- _Provided entries_
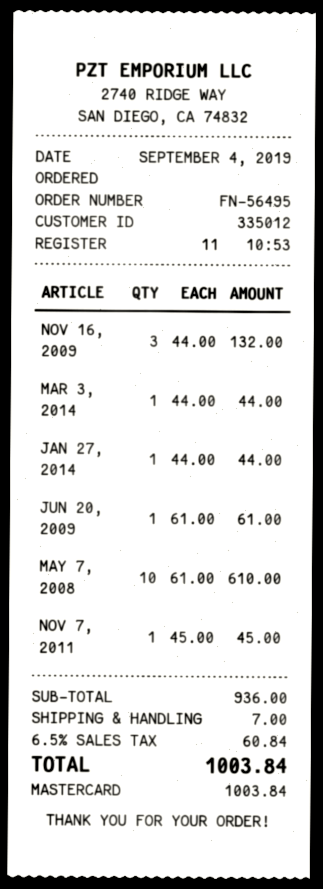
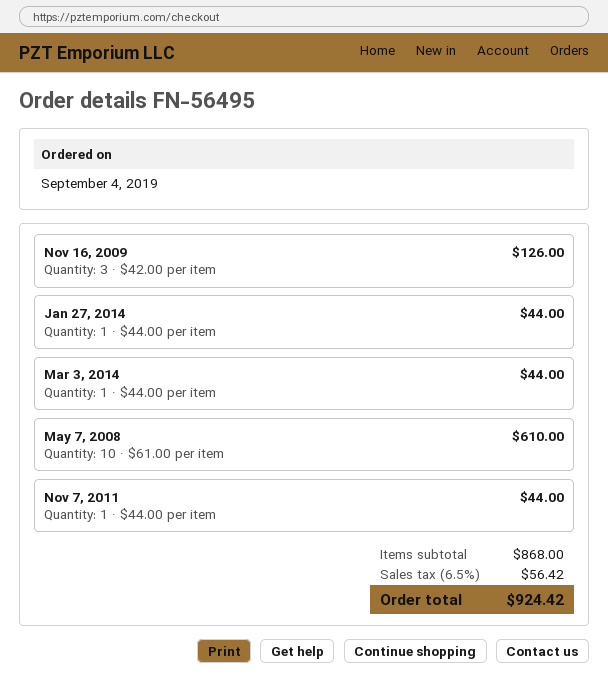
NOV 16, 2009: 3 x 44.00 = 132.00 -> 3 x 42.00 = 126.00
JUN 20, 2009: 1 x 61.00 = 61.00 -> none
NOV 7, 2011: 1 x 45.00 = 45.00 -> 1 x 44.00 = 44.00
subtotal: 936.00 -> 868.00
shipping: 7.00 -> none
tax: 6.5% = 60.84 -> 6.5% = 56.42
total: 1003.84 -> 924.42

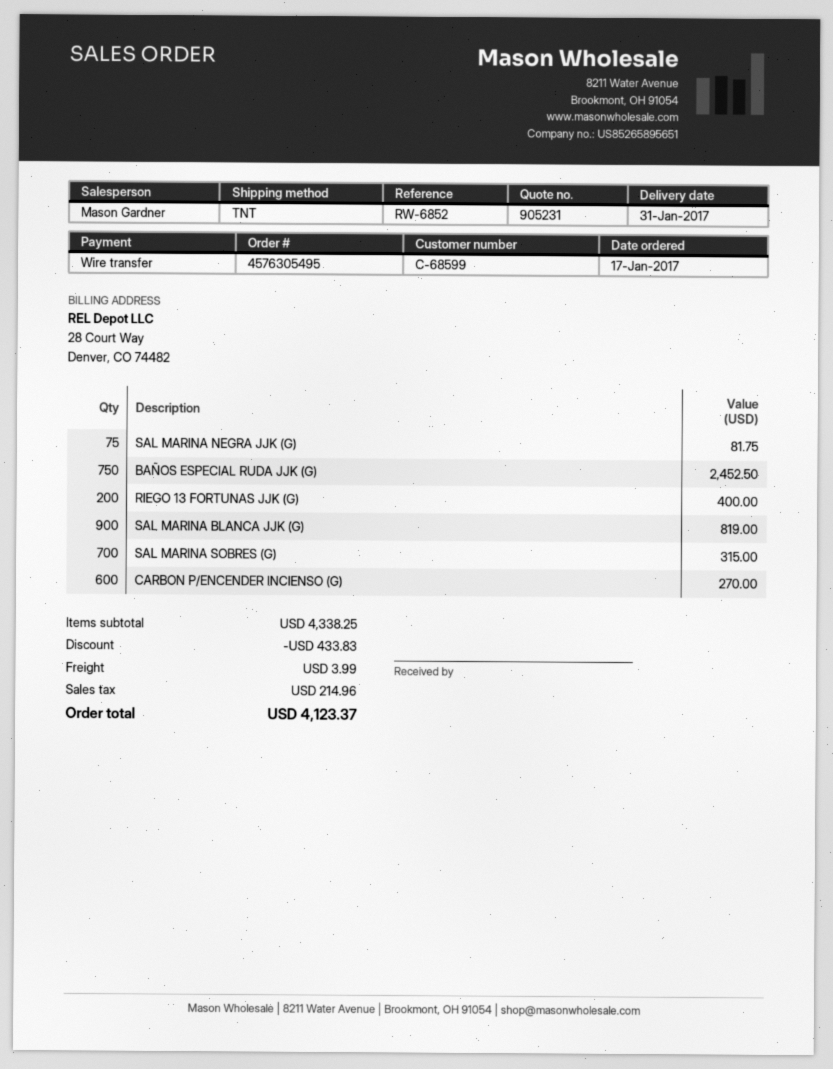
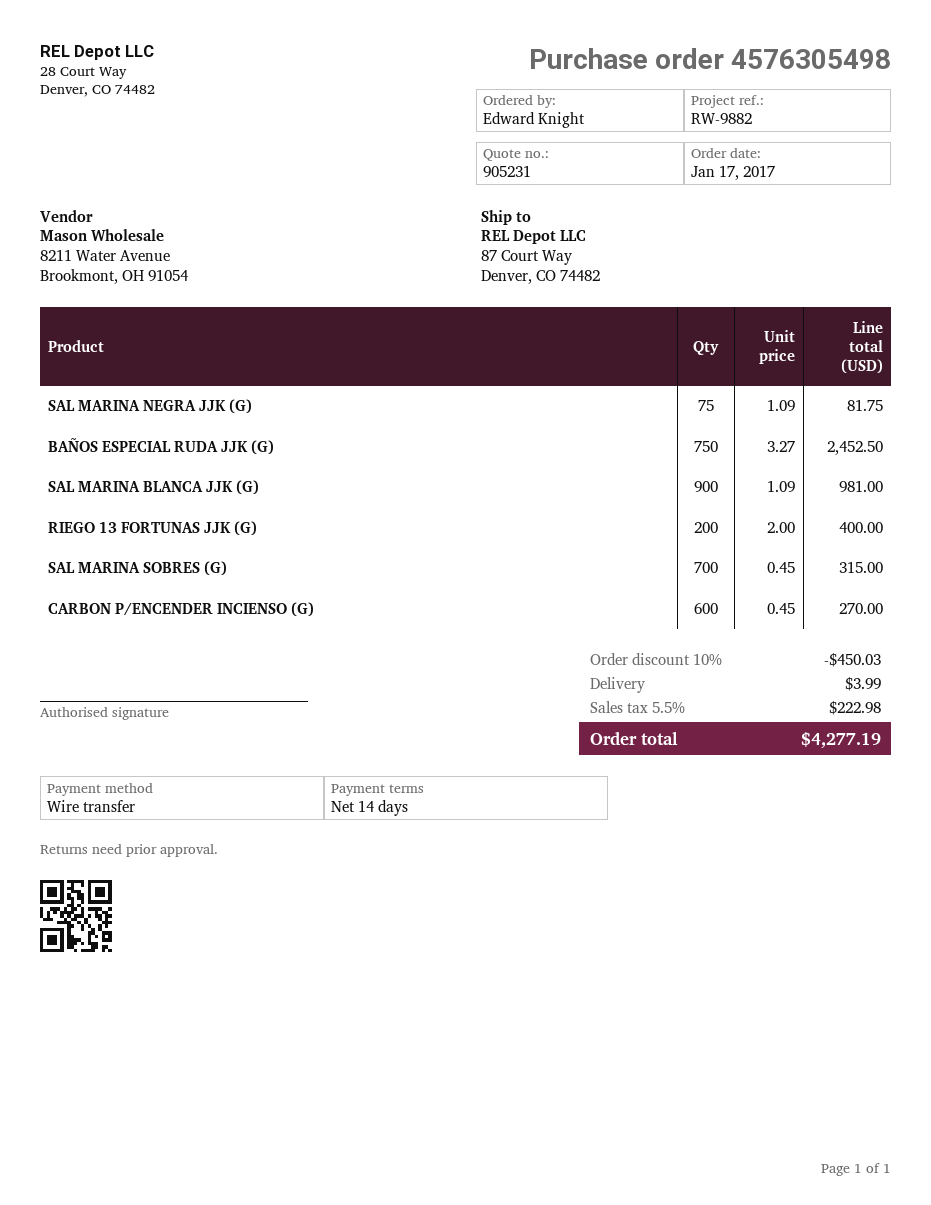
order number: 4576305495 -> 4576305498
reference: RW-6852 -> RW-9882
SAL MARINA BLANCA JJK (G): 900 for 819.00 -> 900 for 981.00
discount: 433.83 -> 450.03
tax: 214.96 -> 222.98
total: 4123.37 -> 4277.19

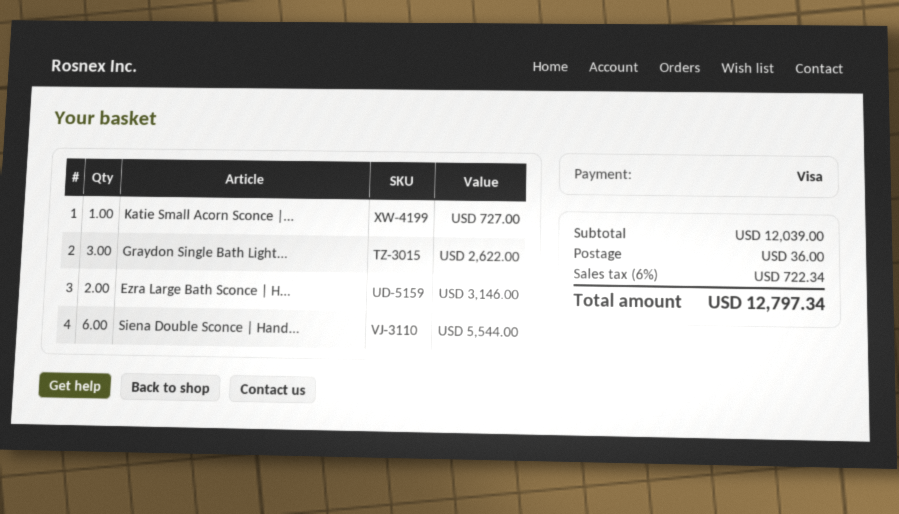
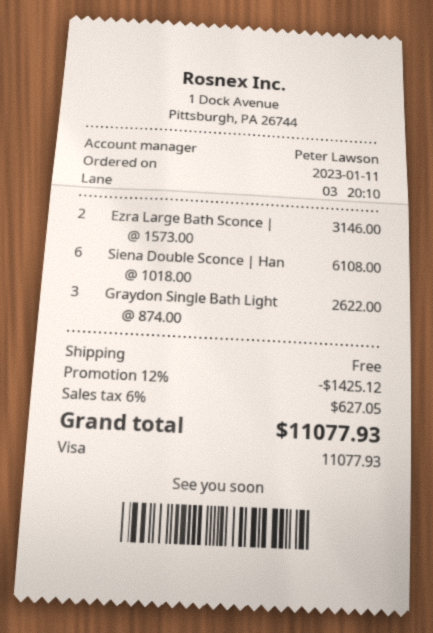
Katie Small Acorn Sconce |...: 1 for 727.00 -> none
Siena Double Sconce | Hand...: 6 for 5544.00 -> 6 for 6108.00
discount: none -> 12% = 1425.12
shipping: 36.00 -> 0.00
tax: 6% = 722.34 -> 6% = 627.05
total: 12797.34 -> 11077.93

- _Task objective_
Here the job is to repeat the entries verbatim while leaving all pictures out.

- _Answer below_
NOV 16, 2009: 3 x 44.00 = 132.00 -> 3 x 42.00 = 126.00
JUN 20, 2009: 1 x 61.00 = 61.00 -> none
NOV 7, 2011: 1 x 45.00 = 45.00 -> 1 x 44.00 = 44.00
subtotal: 936.00 -> 868.00
shipping: 7.00 -> none
tax: 6.5% = 60.84 -> 6.5% = 56.42
total: 1003.84 -> 924.42

order number: 4576305495 -> 4576305498
reference: RW-6852 -> RW-9882
SAL MARINA BLANCA JJK (G): 900 for 819.00 -> 900 for 981.00
discount: 433.83 -> 450.03
tax: 214.96 -> 222.98
total: 4123.37 -> 4277.19

Katie Small Acorn Sconce |...: 1 for 727.00 -> none
Siena Double Sconce | Hand...: 6 for 5544.00 -> 6 for 6108.00
discount: none -> 12% = 1425.12
shipping: 36.00 -> 0.00
tax: 6% = 722.34 -> 6% = 627.05
total: 12797.34 -> 11077.93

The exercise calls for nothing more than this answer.